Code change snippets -
·····

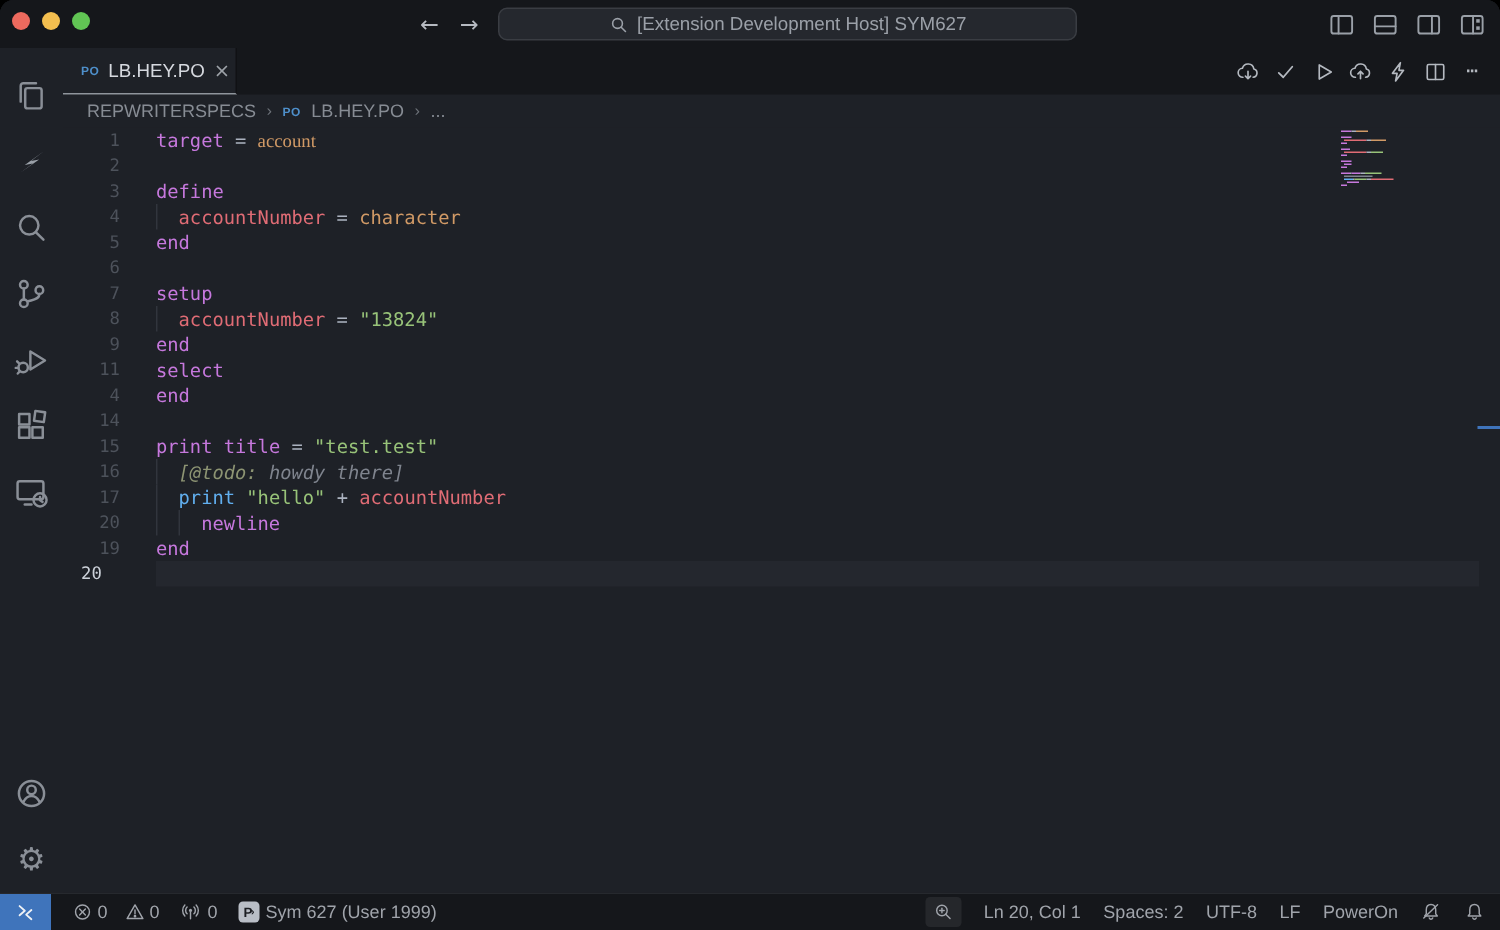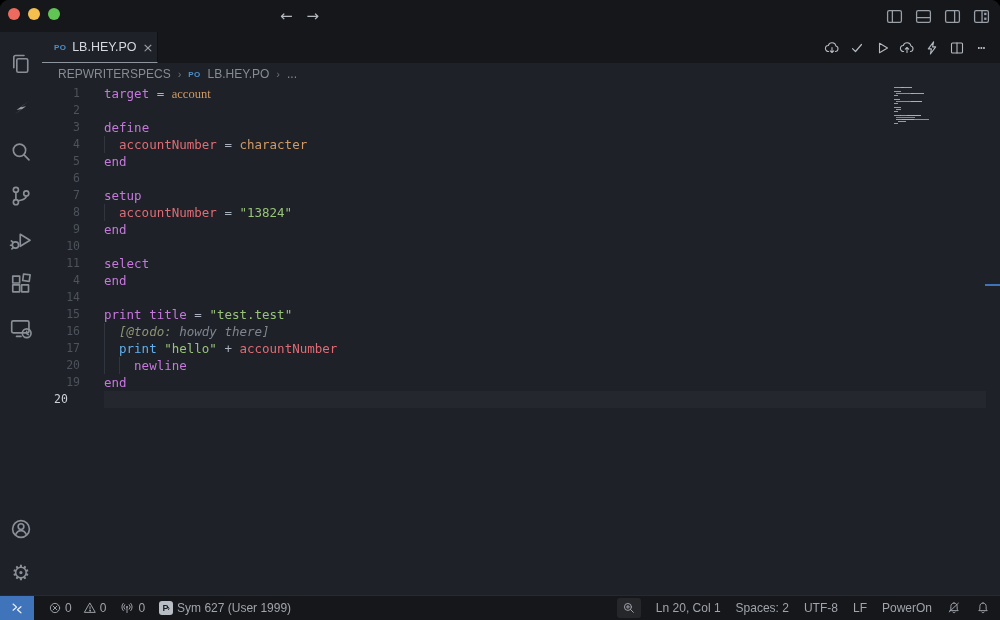--- a/index.html
+++ b/index.html
@@ -96,6 +96,13 @@
     <div class="nav">
       <span>←</span>
       <span>→</span>
+    </div>
+    <div class="cc">
+      <svg width="13" height="13" viewBox="0 0 16 16" fill="none" stroke="#9ba0a8" stroke-width="1.3">
+        <circle cx="7" cy="7" r="4"></circle>
+          <line x1="10" y1="10" x2="13.5" y2="13.5"></line>
+      </svg>
+      <span>[Extension Development Host] SYM627</span>
     </div>
     <div class="tb-right">
       <svg width="17" height="17" viewBox="0 0 16 16" fill="none" stroke="#9aa0a8" stroke-width="1.2">

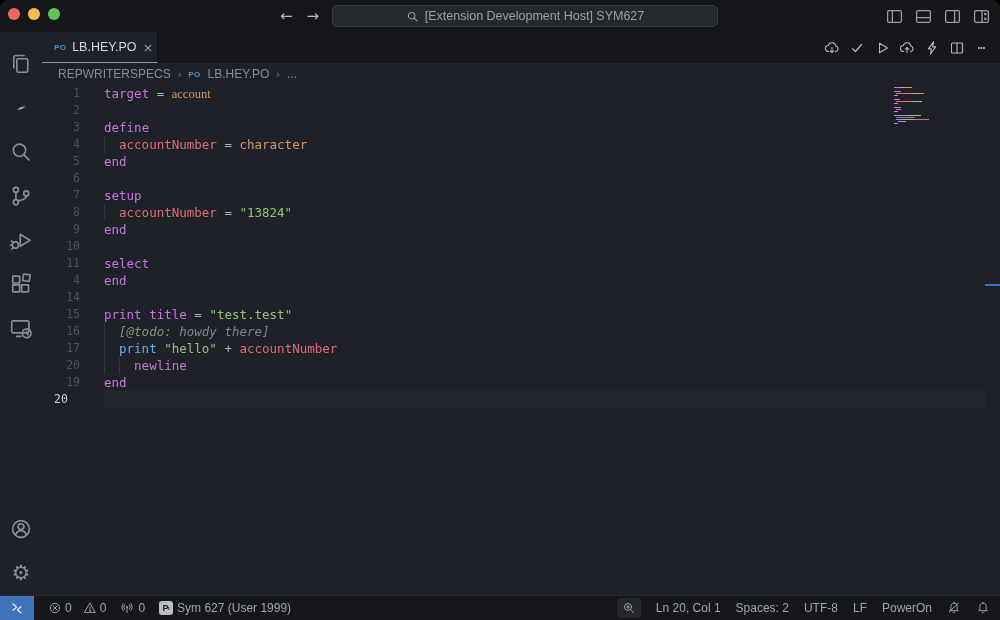--- a/index.html
+++ b/index.html
@@ -282,10 +282,6 @@
             <div class="code-line">
               <span class="ln">9</span>
               <span class="lc"><span style="color: rgb(198, 120, 221);">end</span></span>
-            </div>
-            <div class="code-line">
-              <span class="ln">10</span>
-              <span class="lc"></span>
             </div>
             <div class="code-line">
               <span class="ln">11</span>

·····

PROBLEM STATEMENT - Gather from the data above every line with the string "stroke".

OUTPUT OF THE TASK -
+      <svg width="13" height="13" viewBox="0 0 16 16" fill="none" stroke="#9ba0a8" stroke-width="1.3">
       <svg width="17" height="17" viewBox="0 0 16 16" fill="none" stroke="#9aa0a8" stroke-width="1.2">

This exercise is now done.